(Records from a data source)
══════════

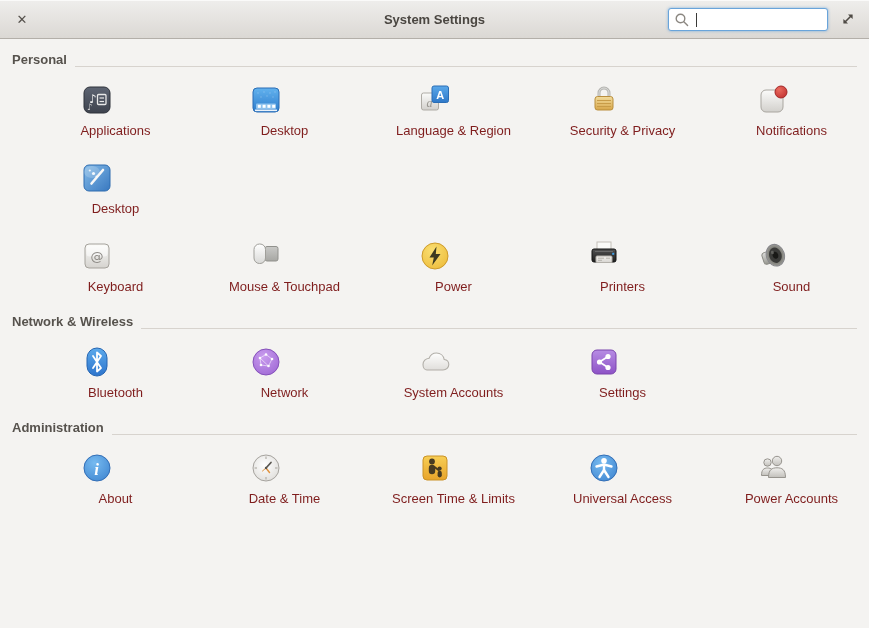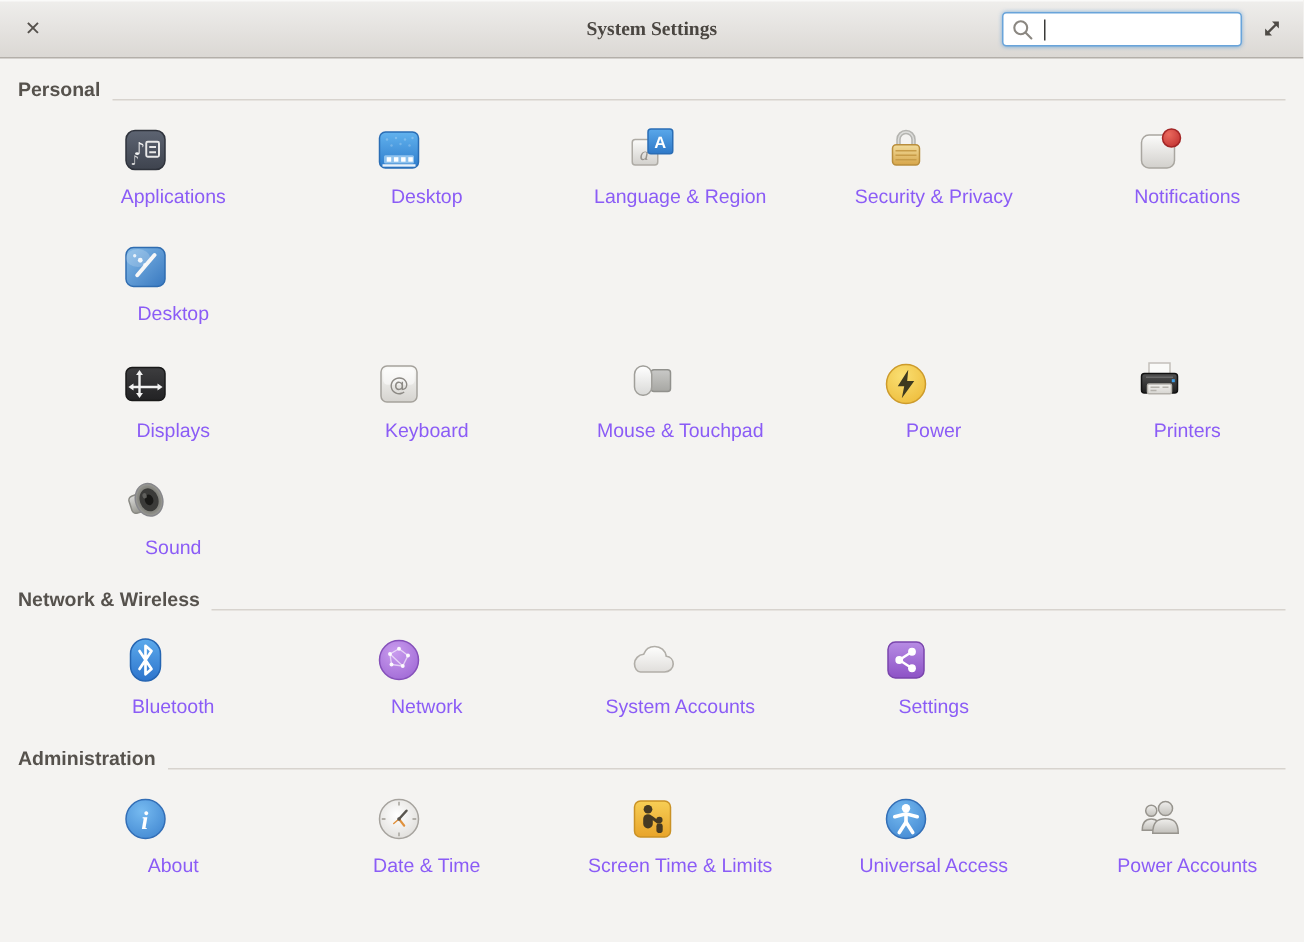--- a/index.html
+++ b/index.html
@@ -25,7 +25,7 @@
   .win-title {
     position:absolute; left:0; right:0; top:0; height:38px;
     display:flex; align-items:center; justify-content:center;
-    font-size:13px; font-weight:bold; color:#4a4641;font-family:Liberation Serif, serif;
+    font-size:13px; font-weight:bold; color:#4a4641;
   }
   .searchbox {
     position:absolute; right:41px; top:8px;

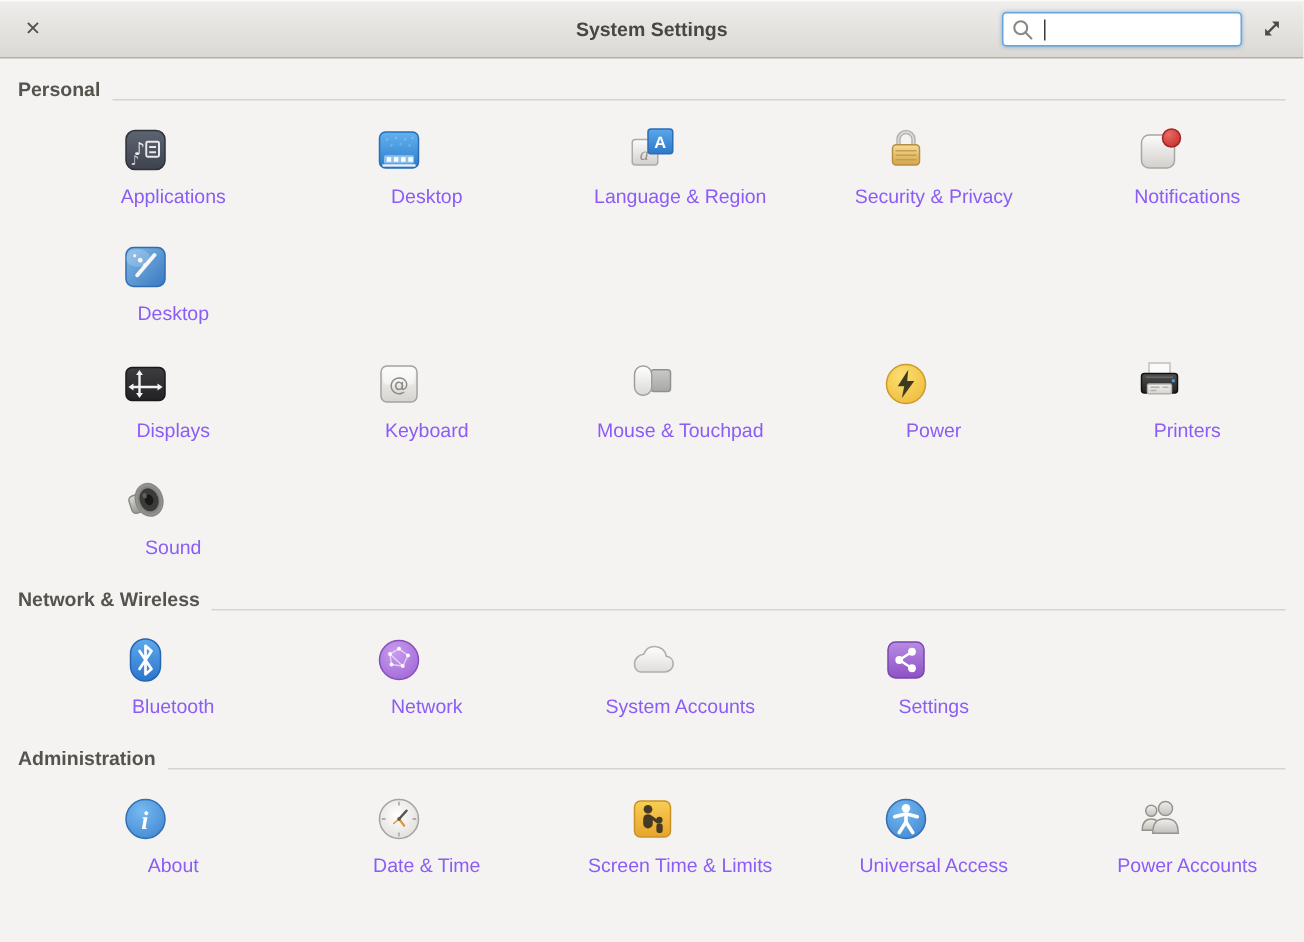--- a/index.html
+++ b/index.html
@@ -63,7 +63,7 @@
   }
   .cell .ico { width:34px; height:34px; }
   .cell .lbl {
-    margin-top:6px; font-size:13px; color:#8b5cf6; text-align:center;
+    margin-top:6px; font-size:13px; color:#7f1d1d; text-align:center;
     line-height:16px; white-space:nowrap;margin-left:38px;
   }
 </style>

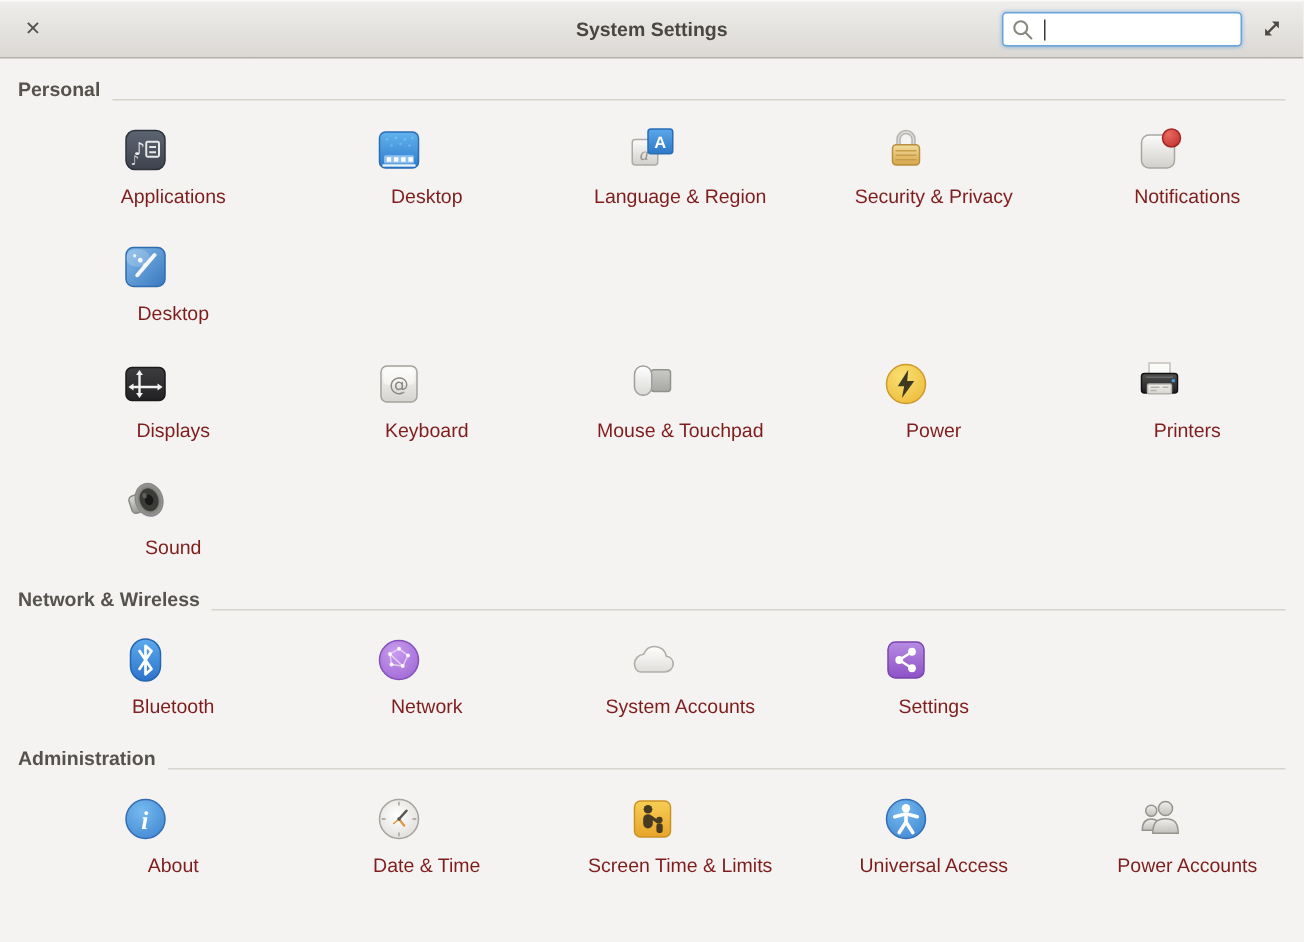--- a/index.html
+++ b/index.html
@@ -301,20 +301,6 @@
 
   <div class="grid">
 
-    <div class="cell">
-      <div class="ico">
-        <svg viewBox="0 0 34 34" width="34" height="34">
-          <rect x="4" y="6" width="26" height="22" rx="4" fill="url(#gDisp)" stroke="#191919"></rect>
-          <line x1="13" y1="10.5" x2="13" y2="23.5" stroke="#f2f2f2" stroke-width="1.6"></line>
-          <line x1="8.5" y1="19" x2="25.5" y2="19" stroke="#f2f2f2" stroke-width="1.6"></line>
-          <polygon points="13,7.6 10.7,11 15.3,11" fill="#f2f2f2"></polygon>
-          <polygon points="13,26.4 10.7,23 15.3,23" fill="#f2f2f2"></polygon>
-          <polygon points="5.6,19 9,16.7 9,21.3" fill="#f2f2f2"></polygon>
-          <polygon points="28.4,19 25,16.7 25,21.3" fill="#f2f2f2"></polygon>
-        </svg>
-      </div>
-      <div class="lbl">Displays</div>
-    </div>
 
     <div class="cell">
       <div class="ico">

══════════

THE PROBLEM |
Pull out all lines containing the word "position" from the entries above.

RESPONSE TO THIS EXERCISE |
     position:absolute; left:0; right:0; top:0; height:38px;
     position:absolute; right:41px; top:8px;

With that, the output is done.